Specify the provider if the same alias exists across multiple providers.

# Get Claude 3.5 Sonnet from Anthropic
model_anthropic = RubyLLM.models.find('claude-3-5-sonnet', :anthropic)

# Get Claude 3.5 Sonnet via AWS Bedrock
model_bedrock = RubyLLM.models.find('claude-3-5-sonnet', :bedrock)

Connecting to Custom Endpoints & Using Unlisted Models

Sometimes you need to interact with models or endpoints not covered by the standard registry, such as:

  • Azure OpenAI Service endpoints.
  • API Proxies & Gateways (LiteLLM, Fastly AI Accelerator).
  • Self-Hosted/Local Models (LM Studio, Ollama via OpenAI adapter).
  • Brand-new model releases.
  • Custom fine-tunes or deployments with unique names.

RubyLLM offers two mechanisms for these cases:

Custom OpenAI API Base URL (openai_api_base)

If you need to target an endpoint that uses the OpenAI API format but has a different URL, configure openai_api_base in RubyLLM.configure.

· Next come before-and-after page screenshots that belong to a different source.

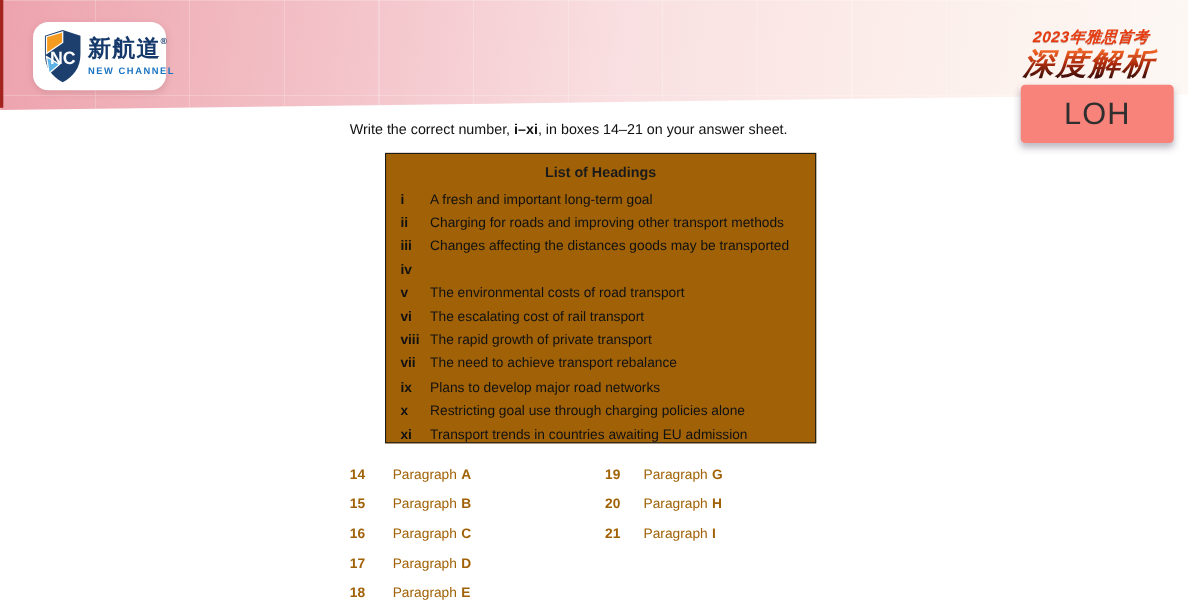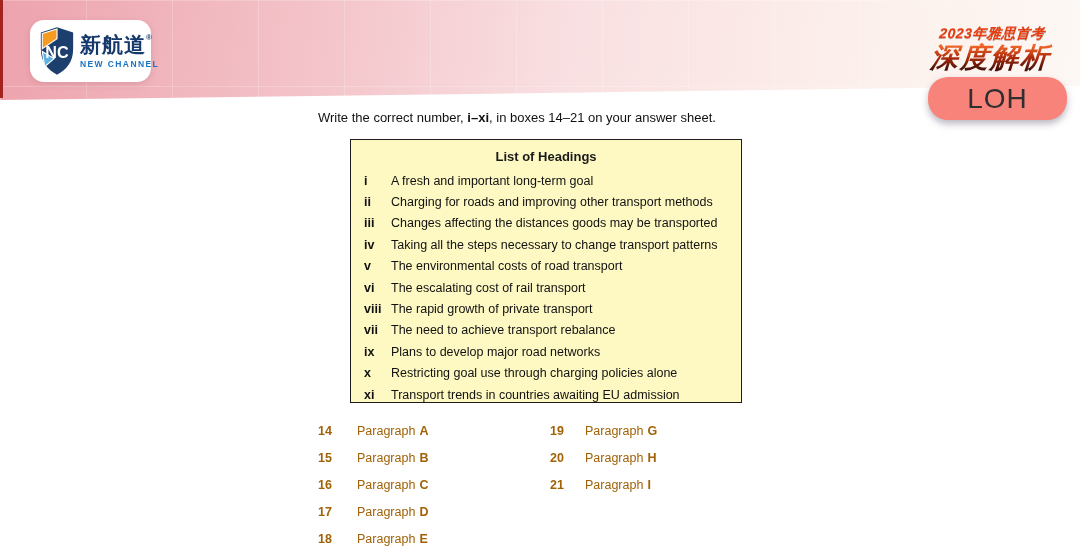--- a/index.html
+++ b/index.html
@@ -49,8 +49,8 @@
 
   
   .tag-button {
-    position:absolute; left:928px; top:77px; width:139px; height:43px;
-    background:#f8837a; border:none; border-radius:20px;
+    position:absolute; left:928px; top:77px; width:139px; height:53px;
+    background:#f8837a; border:none; border-radius:4px;
     box-shadow:0 4px 7px rgba(110,100,125,.45);
     font-family:"Liberation Sans", sans-serif; font-size:28px; font-weight:400;
     color:#2f2f2f; letter-spacing:1px; display:flex; align-items:center; justify-content:center;

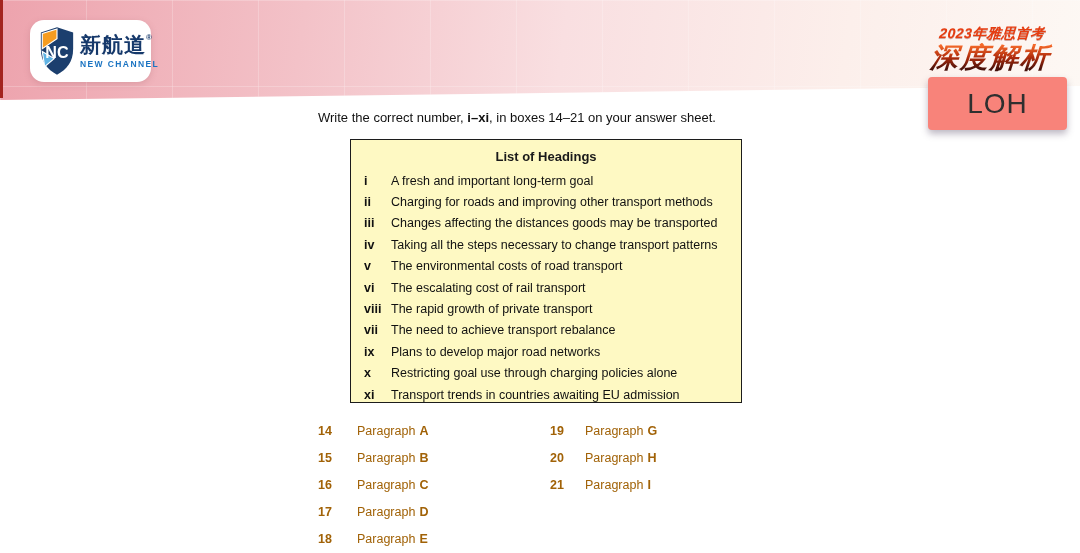--- a/index.html
+++ b/index.html
@@ -63,7 +63,7 @@
 
   .hbox {
     position:absolute; left:350px; top:139px; width:392px; height:264px;
-    border:1.5px solid #1c1c1c; box-sizing:border-box; background:#fef9c3;
+    border:1.5px solid #1c1c1c; box-sizing:border-box; background:#a16207;
   }
   .hbox-title { text-align:center; font-weight:bold; font-size:13px; margin-top:8px; line-height:17px; }
   .hlist { margin-top:5px; }

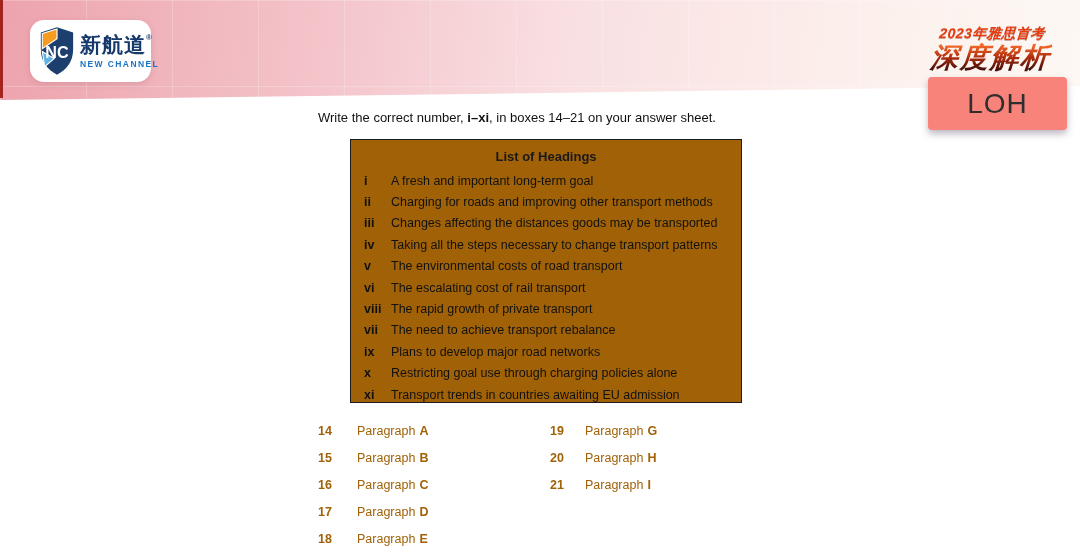--- a/index.html
+++ b/index.html
@@ -130,7 +130,6 @@
         </div>
       <div class="h-item">
           <span class="h-num">iv</span>
-          <span class="h-text">Taking all the steps necessary to change transport patterns</span>
         </div>
       <div class="h-item">
           <span class="h-num">v</span>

# config/initializers/ruby_llm.rb
RubyLLM.configure do |config|
  config.openai_api_key = ENV['AZURE_OPENAI_KEY'] # Key for your endpoint
  config.openai_api_base = "https://YOUR_AZURE_RESOURCE.openai.azure.com" # Your endpoint
end
  • This setting only affects requests made with provider: :openai.
  • It directs those requests to your specified URL instead of https://api.openai.com/v1.
  • See Installation Guide.

Assuming Model Existence (assume_model_exists)

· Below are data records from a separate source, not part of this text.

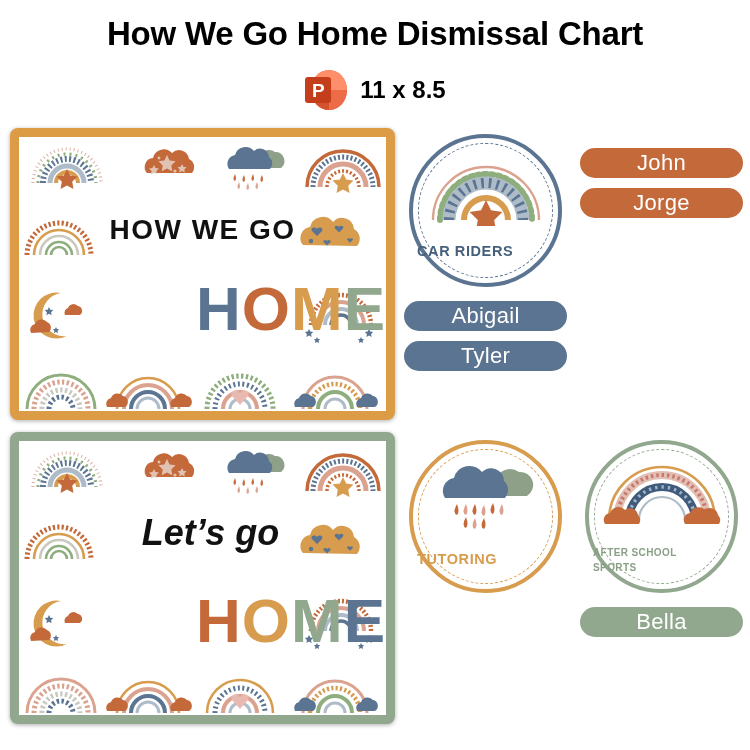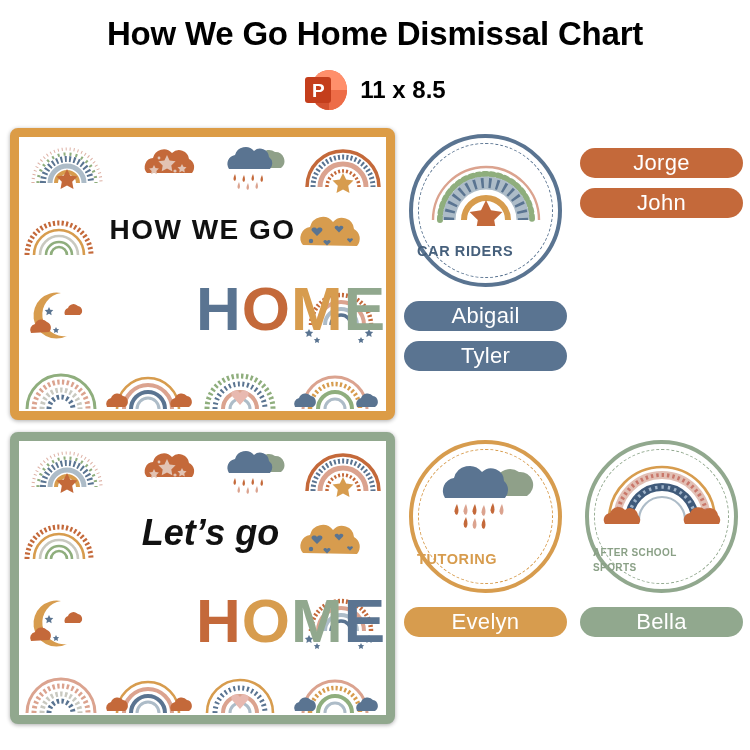--- a/index.html
+++ b/index.html
@@ -408,8 +408,8 @@
 
   <div class="badge-group" id="group-bike">
     <div class="pill-list">
+      <div class="pill pill-orange">John</div>
       <div class="pill pill-orange">Jorge</div>
-      <div class="pill pill-orange">John</div>
     </div>
   </div>
 

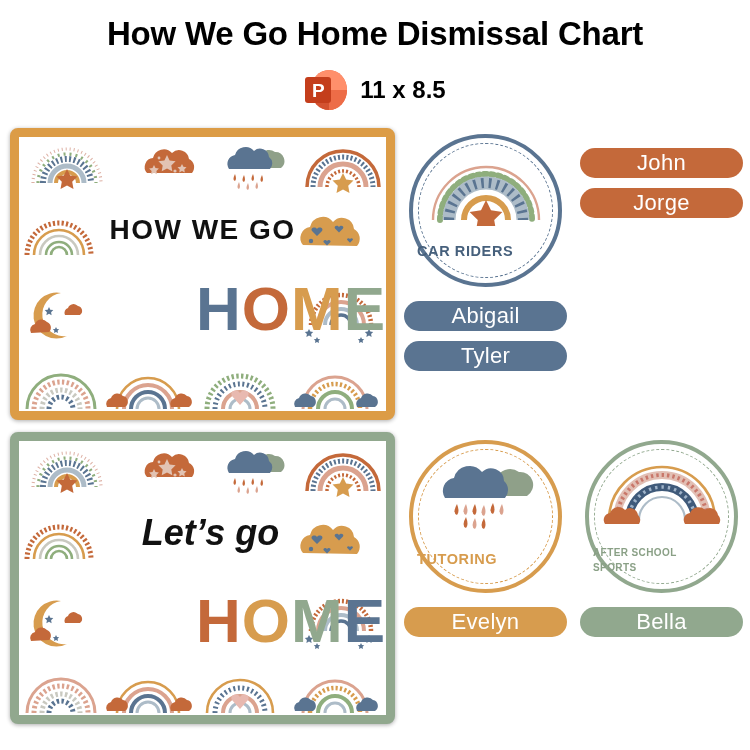--- a/index.html
+++ b/index.html
@@ -435,9 +435,6 @@
         </g>
       </svg>
       <div class="badge-label">TUTORING</div>
-    </div>
-    <div class="pill-list">
-      <div class="pill pill-gold">Evelyn</div>
     </div>
   </div>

To use a model identifier not listed in RubyLLM’s registry, use the assume_model_exists: true flag. This tells RubyLLM to bypass its validation check.

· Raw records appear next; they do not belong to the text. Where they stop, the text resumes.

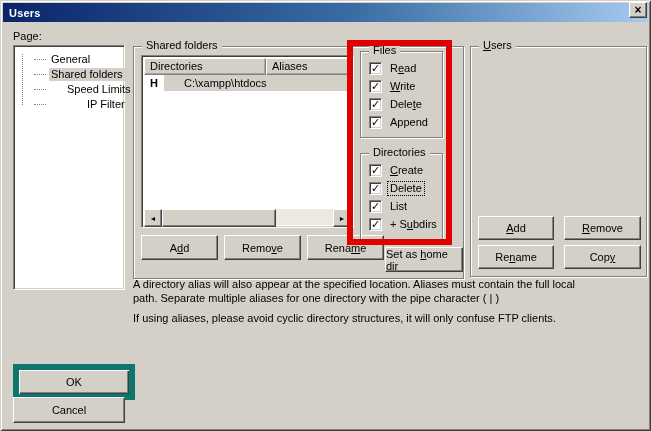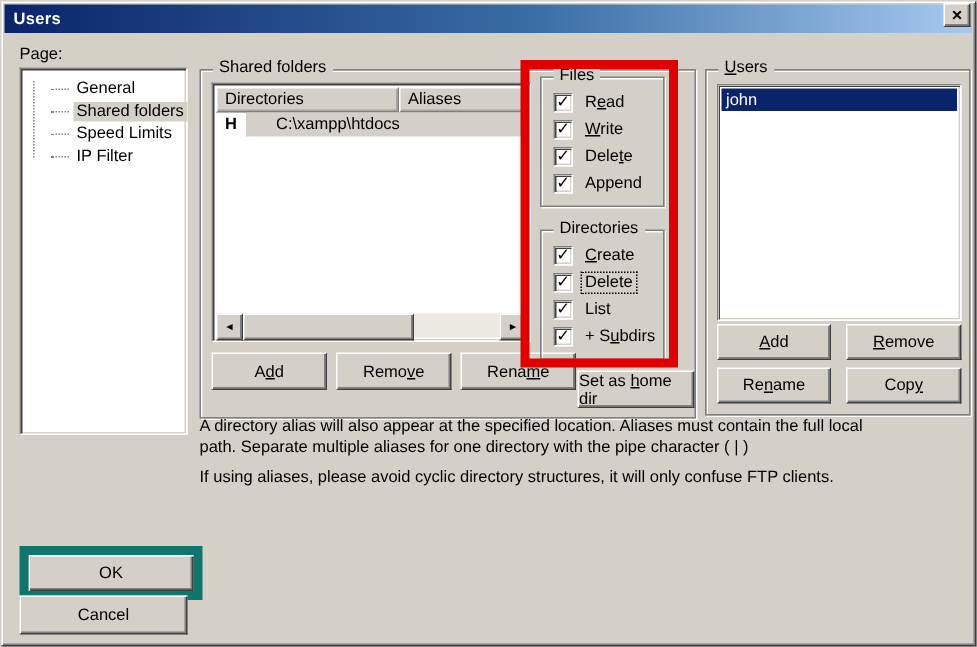--- a/index.html
+++ b/index.html
@@ -231,11 +231,6 @@
 
   <div class="gb" style="left:470px;top:46px;width:175px;height:229px;">
     <span class="gbtitle"><span></span><span class="u">U</span><span>sers</span></span>
-    <div class="ulist sunken">
-      <div class="urow">
-        <span>john</span>
-      </div>
-    </div>
     <div class="btn" style="left:7px;top:169px;width:74px;height:22px;">
       <span><span></span><span class="u">A</span><span>dd</span></span>
     </div>

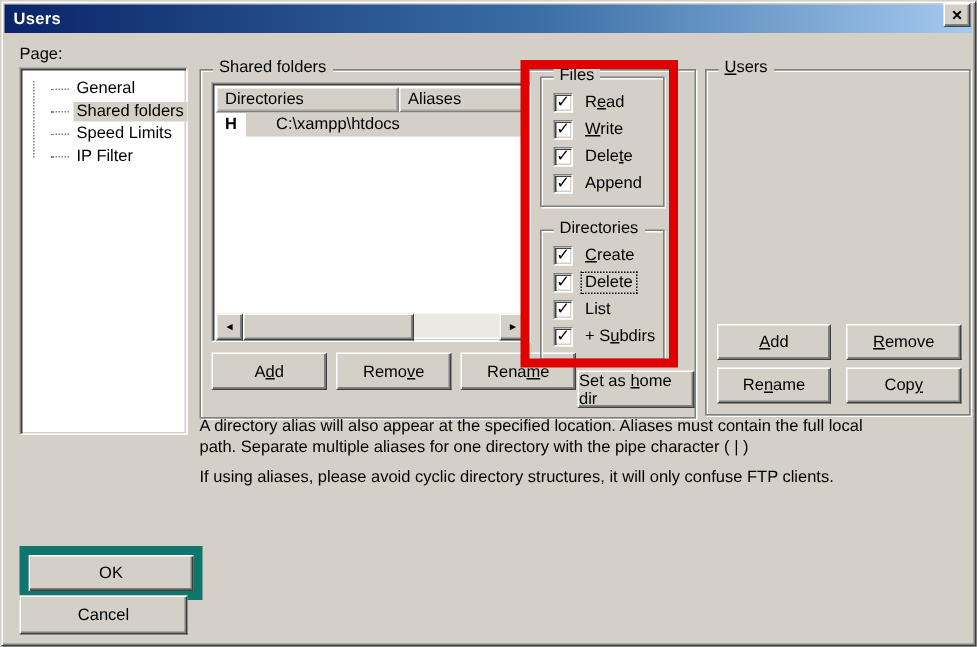--- a/index.html
+++ b/index.html
@@ -123,7 +123,7 @@
       <span class="stub"></span>
       <span class="treelabel sel">Shared folders</span>
     </div>
-    <div class="treerow" style="top:36px;">
+    <div class="treerow" style="top:36px;gap:16px;">
       <span class="stub"></span>
       <span class="treelabel">Speed Limits</span>
     </div>

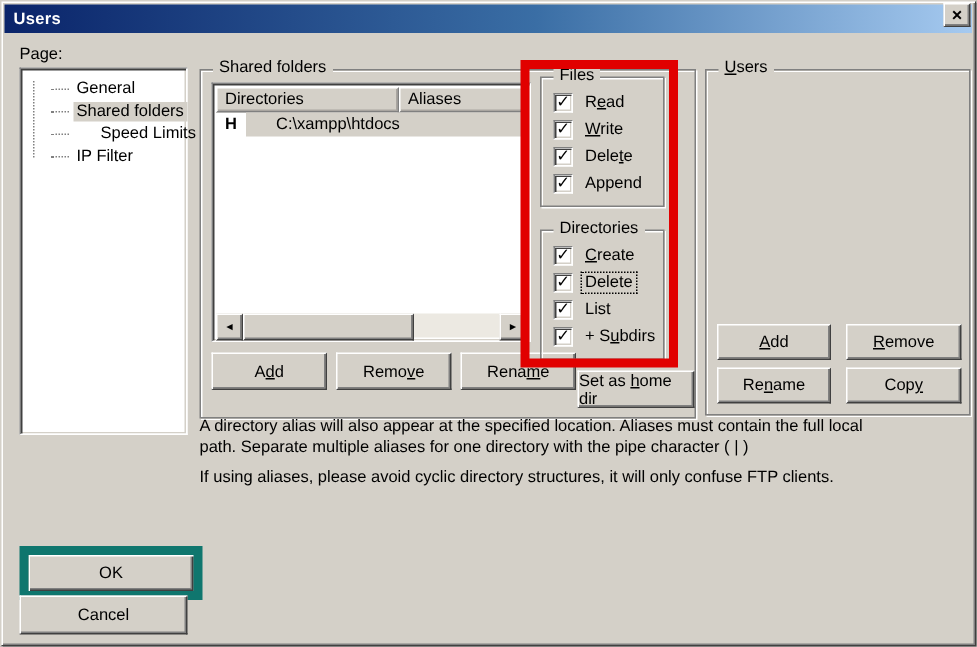--- a/index.html
+++ b/index.html
@@ -127,7 +127,7 @@
       <span class="stub"></span>
       <span class="treelabel">Speed Limits</span>
     </div>
-    <div class="treerow" style="top:51px;">
+    <div class="treerow" style="top:51px;gap:36px;">
       <span class="stub"></span>
       <span class="treelabel">IP Filter</span>
     </div>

# Example: Using a custom Azure deployment name
# Assumes openai_api_base is configured for your Azure endpoint
chat = RubyLLM.chat(
  model: 'my-company-secure-gpt4o', # Your custom deployment name
  provider: :openai,                # MUST specify provider
  assume_model_exists: true         # Bypass registry check
)
response = chat.ask("Internal knowledge query...")
puts response.content

# You can also use it in .with_model
chat.with_model(
  model: 'gpt-5-alpha',
  provider: :openai,                # MUST specify provider
  assume_exists: true
)

Key Points when Assuming Existence:

  • provider: is Mandatory: You must tell RubyLLM which API format to use (ArgumentError otherwise).
  • No Validation: RubyLLM won’t check the registry for the model ID.
  • Capability Assumptions: Capability checks (like supports_functions?) are bypassed by assuming true. You are responsible for ensuring the model supports the features you use.
  • Your Responsibility: Ensure the model ID is correct for the target endpoint.
  • Warning Log: A warning is logged indicating validation was skipped.

Use these features when the standard registry doesn’t cover your specific model or endpoint needs. For standard models, rely on the registry for validation and capability awareness. See the Chat Guide for more on using the chat object.